In Wednesday's semis, judges awarded Anderson a score of 86.80, 8.35 points higher than second-finishing Isabel Derungs, of Switzerland. That gap was larger than the one that separated Derungs from the rest of the riders who qualified for finals, as the difference between second and sixth was only 7.65 points.
"Jamie Anderson just slayed the competition," event announcer and pro rider Jack Mitrani said during the event. "She's just so smooth, so much style."
RIDING AND WRITING
When Anderson's not riding, she enjoys writing.
"I journal pretty regularly, ever since I was a little kid," she said. "Every few days or every night."

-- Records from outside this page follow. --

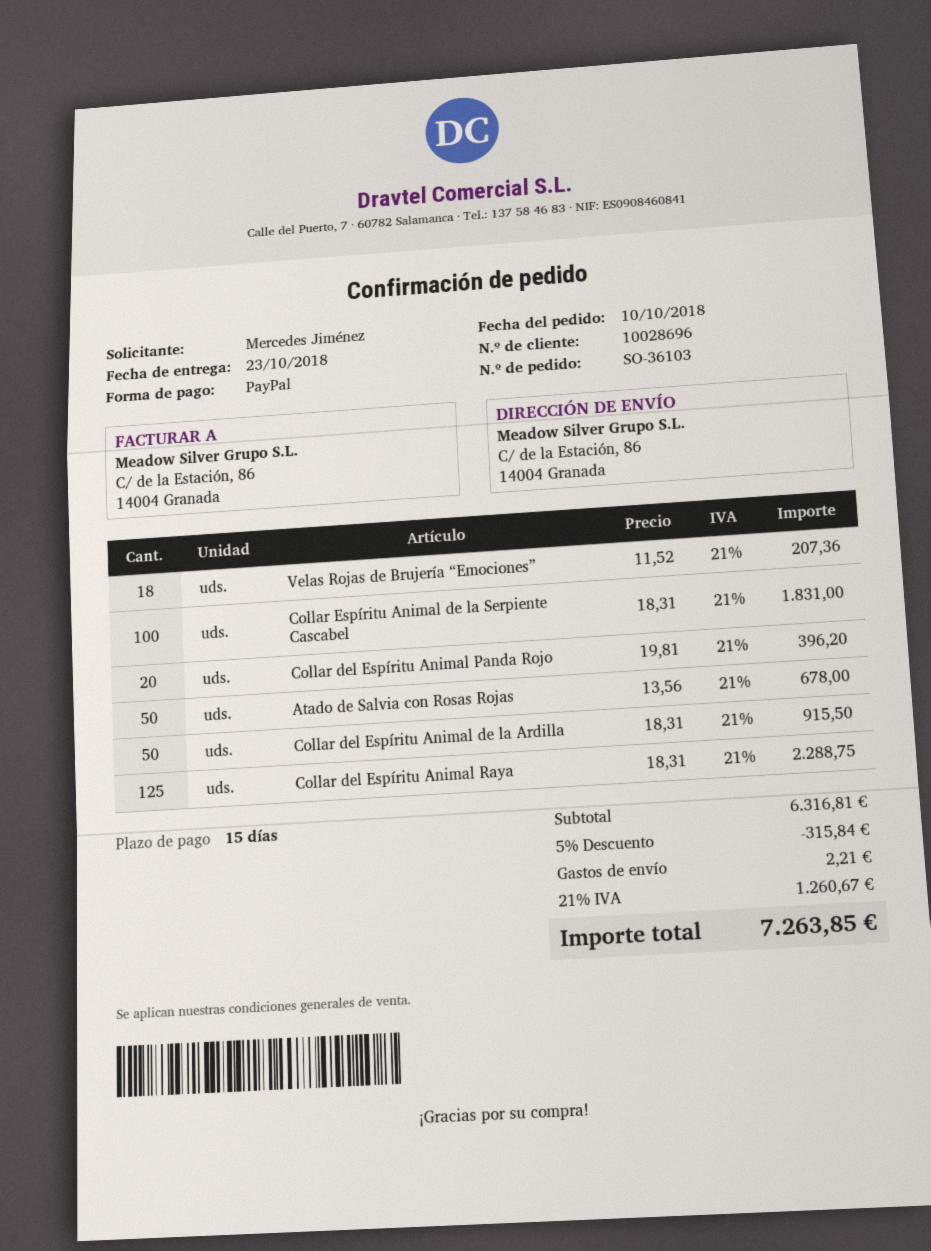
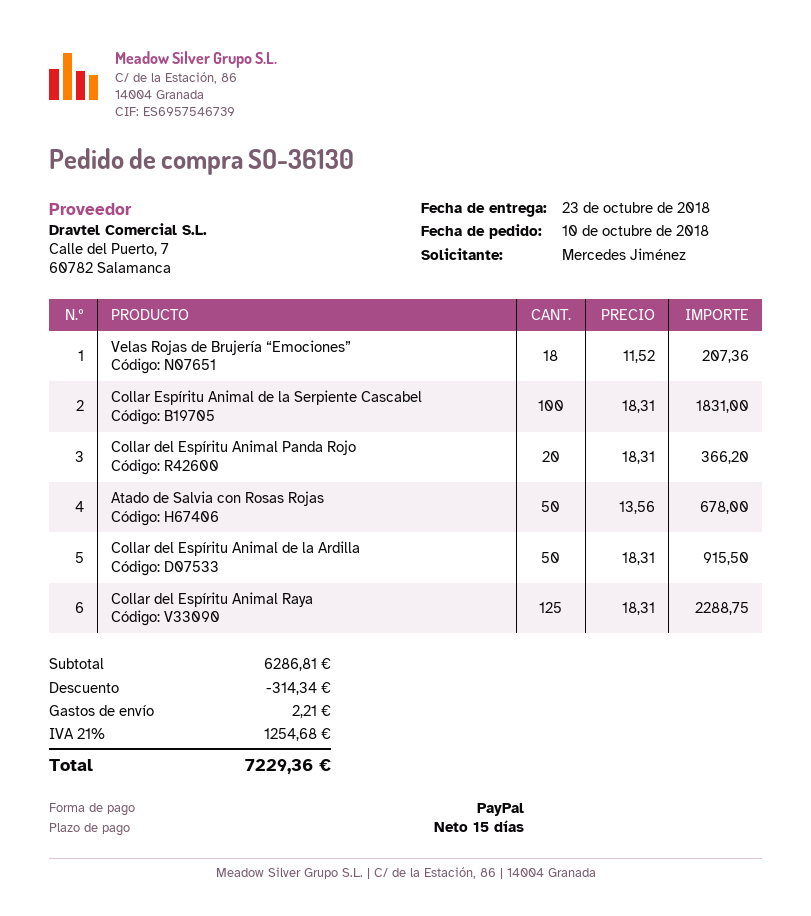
order number: SO-36103 -> SO-36130
Collar del Espíritu Animal Panda Rojo: 20 x 19.81 = 396.20 -> 20 x 18.31 = 366.20
subtotal: 6316.81 -> 6286.81
discount: 315.84 -> 314.34
tax: 21% = 1260.67 -> 21% = 1254.68
total: 7263.85 -> 7229.36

Now 23, she's been doing it since she was 7 years old.
"I want to be able to read it when I'm older," she said. "I can't wait to reflect on all the stress I was dealing with going into the Olympics."
Anderson recently bought pocket journals for some of her friends. Her goal is to get those friends to join her in keeping a journal of their days as 20-something-year-old on-snow athletes, traveling the world and competing in top-tier events.
"We're going to, at first, keep (the journals) to ourselves, but I think the goal behind it is to share them publicly, to inspire young kids or athletes or anyone out there to set goals, believe, write your goals down and reflect on yourself — where you are and where you want to be," Anderson said.
Today's slopestyle finals are scheduled to begin at 11:30 a.m., with women's practice starting at 10 a.m.